**Task to carry out**
Each entry is to be output as written, so that none is missing.

**Source material**

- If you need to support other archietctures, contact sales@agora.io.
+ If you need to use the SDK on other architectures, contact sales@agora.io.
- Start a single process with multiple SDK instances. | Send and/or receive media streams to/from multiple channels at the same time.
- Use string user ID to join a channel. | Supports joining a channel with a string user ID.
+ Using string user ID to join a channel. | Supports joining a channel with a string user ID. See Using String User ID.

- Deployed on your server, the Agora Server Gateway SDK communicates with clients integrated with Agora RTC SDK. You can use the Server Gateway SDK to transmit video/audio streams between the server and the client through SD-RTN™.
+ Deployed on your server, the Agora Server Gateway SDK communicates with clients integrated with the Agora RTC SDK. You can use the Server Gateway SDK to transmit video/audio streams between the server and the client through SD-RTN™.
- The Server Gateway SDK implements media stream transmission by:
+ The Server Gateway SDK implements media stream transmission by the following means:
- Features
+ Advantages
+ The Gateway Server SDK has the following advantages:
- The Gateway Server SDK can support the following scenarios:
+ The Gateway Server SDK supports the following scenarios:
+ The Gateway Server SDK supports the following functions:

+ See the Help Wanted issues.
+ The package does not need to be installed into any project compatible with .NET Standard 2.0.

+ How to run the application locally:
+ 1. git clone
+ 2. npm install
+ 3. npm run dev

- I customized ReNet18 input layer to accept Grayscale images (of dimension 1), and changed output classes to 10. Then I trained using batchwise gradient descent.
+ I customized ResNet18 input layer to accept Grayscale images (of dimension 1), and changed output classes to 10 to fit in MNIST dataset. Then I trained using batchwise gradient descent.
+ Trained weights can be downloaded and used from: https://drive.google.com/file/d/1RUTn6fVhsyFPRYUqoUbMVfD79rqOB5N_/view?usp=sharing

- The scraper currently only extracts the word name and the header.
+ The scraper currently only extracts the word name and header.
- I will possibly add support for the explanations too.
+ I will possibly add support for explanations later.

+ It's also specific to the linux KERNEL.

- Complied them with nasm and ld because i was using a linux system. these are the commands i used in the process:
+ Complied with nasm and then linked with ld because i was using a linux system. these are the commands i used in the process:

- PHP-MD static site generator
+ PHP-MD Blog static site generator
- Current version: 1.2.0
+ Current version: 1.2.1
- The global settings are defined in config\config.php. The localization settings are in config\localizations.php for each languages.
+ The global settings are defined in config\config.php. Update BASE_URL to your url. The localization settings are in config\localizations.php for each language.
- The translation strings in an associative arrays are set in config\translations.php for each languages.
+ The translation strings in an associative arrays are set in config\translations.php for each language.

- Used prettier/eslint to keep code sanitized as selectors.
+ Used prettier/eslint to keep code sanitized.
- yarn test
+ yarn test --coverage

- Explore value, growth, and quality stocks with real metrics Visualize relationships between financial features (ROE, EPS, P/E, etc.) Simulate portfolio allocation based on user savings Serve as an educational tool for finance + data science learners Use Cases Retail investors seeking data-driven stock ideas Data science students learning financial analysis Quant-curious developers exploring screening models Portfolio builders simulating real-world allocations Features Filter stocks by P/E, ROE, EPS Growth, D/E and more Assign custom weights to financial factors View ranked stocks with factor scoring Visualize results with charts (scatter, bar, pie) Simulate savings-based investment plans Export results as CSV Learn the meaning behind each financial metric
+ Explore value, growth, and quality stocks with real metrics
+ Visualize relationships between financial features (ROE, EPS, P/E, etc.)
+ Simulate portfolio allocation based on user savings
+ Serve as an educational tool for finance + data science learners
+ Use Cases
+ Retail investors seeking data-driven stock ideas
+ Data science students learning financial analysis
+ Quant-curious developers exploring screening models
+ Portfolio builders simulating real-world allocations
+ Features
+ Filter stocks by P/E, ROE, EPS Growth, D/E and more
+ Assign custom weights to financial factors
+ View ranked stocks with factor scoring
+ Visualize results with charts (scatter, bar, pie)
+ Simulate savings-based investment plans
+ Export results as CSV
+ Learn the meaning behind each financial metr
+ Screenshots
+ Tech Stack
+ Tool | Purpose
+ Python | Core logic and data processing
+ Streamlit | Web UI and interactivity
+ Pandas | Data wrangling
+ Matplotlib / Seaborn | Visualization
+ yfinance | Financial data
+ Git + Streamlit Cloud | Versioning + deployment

**Result of this exercise**
- If you need to support other archietctures, contact sales@agora.io.
+ If you need to use the SDK on other architectures, contact sales@agora.io.
- Start a single process with multiple SDK instances. | Send and/or receive media streams to/from multiple channels at the same time.
- Use string user ID to join a channel. | Supports joining a channel with a string user ID.
+ Using string user ID to join a channel. | Supports joining a channel with a string user ID. See Using String User ID.

- Deployed on your server, the Agora Server Gateway SDK communicates with clients integrated with Agora RTC SDK. You can use the Server Gateway SDK to transmit video/audio streams between the server and the client through SD-RTN™.
+ Deployed on your server, the Agora Server Gateway SDK communicates with clients integrated with the Agora RTC SDK. You can use the Server Gateway SDK to transmit video/audio streams between the server and the client through SD-RTN™.
- The Server Gateway SDK implements media stream transmission by:
+ The Server Gateway SDK implements media stream transmission by the following means:
- Features
+ Advantages
+ The Gateway Server SDK has the following advantages:
- The Gateway Server SDK can support the following scenarios:
+ The Gateway Server SDK supports the following scenarios:
+ The Gateway Server SDK supports the following functions:

+ See the Help Wanted issues.
+ The package does not need to be installed into any project compatible with .NET Standard 2.0.

+ How to run the application locally:
+ 1. git clone
+ 2. npm install
+ 3. npm run dev

- I customized ReNet18 input layer to accept Grayscale images (of dimension 1), and changed output classes to 10. Then I trained using batchwise gradient descent.
+ I customized ResNet18 input layer to accept Grayscale images (of dimension 1), and changed output classes to 10 to fit in MNIST dataset. Then I trained using batchwise gradient descent.
+ Trained weights can be downloaded and used from: https://drive.google.com/file/d/1RUTn6fVhsyFPRYUqoUbMVfD79rqOB5N_/view?usp=sharing

- The scraper currently only extracts the word name and the header.
+ The scraper currently only extracts the word name and header.
- I will possibly add support for the explanations too.
+ I will possibly add support for explanations later.

+ It's also specific to the linux KERNEL.

- Complied them with nasm and ld because i was using a linux system. these are the commands i used in the process:
+ Complied with nasm and then linked with ld because i was using a linux system. these are the commands i used in the process:

- PHP-MD static site generator
+ PHP-MD Blog static site generator
- Current version: 1.2.0
+ Current version: 1.2.1
- The global settings are defined in config\config.php. The localization settings are in config\localizations.php for each languages.
+ The global settings are defined in config\config.php. Update BASE_URL to your url. The localization settings are in config\localizations.php for each language.
- The translation strings in an associative arrays are set in config\translations.php for each languages.
+ The translation strings in an associative arrays are set in config\translations.php for each language.

- Used prettier/eslint to keep code sanitized as selectors.
+ Used prettier/eslint to keep code sanitized.
- yarn test
+ yarn test --coverage

- Explore value, growth, and quality stocks with real metrics Visualize relationships between financial features (ROE, EPS, P/E, etc.) Simulate portfolio allocation based on user savings Serve as an educational tool for finance + data science learners Use Cases Retail investors seeking data-driven stock ideas Data science students learning financial analysis Quant-curious developers exploring screening models Portfolio builders simulating real-world allocations Features Filter stocks by P/E, ROE, EPS Growth, D/E and more Assign custom weights to financial factors View ranked stocks with factor scoring Visualize results with charts (scatter, bar, pie) Simulate savings-based investment plans Export results as CSV Learn the meaning behind each financial metric
+ Explore value, growth, and quality stocks with real metrics
+ Visualize relationships between financial features (ROE, EPS, P/E, etc.)
+ Simulate portfolio allocation based on user savings
+ Serve as an educational tool for finance + data science learners
+ Use Cases
+ Retail investors seeking data-driven stock ideas
+ Data science students learning financial analysis
+ Quant-curious developers exploring screening models
+ Portfolio builders simulating real-world allocations
+ Features
+ Filter stocks by P/E, ROE, EPS Growth, D/E and more
+ Assign custom weights to financial factors
+ View ranked stocks with factor scoring
+ Visualize results with charts (scatter, bar, pie)
+ Simulate savings-based investment plans
+ Export results as CSV
+ Learn the meaning behind each financial metr
+ Screenshots
+ Tech Stack
+ Tool | Purpose
+ Python | Core logic and data processing
+ Streamlit | Web UI and interactivity
+ Pandas | Data wrangling
+ Matplotlib / Seaborn | Visualization
+ yfinance | Financial data
+ Git + Streamlit Cloud | Versioning + deployment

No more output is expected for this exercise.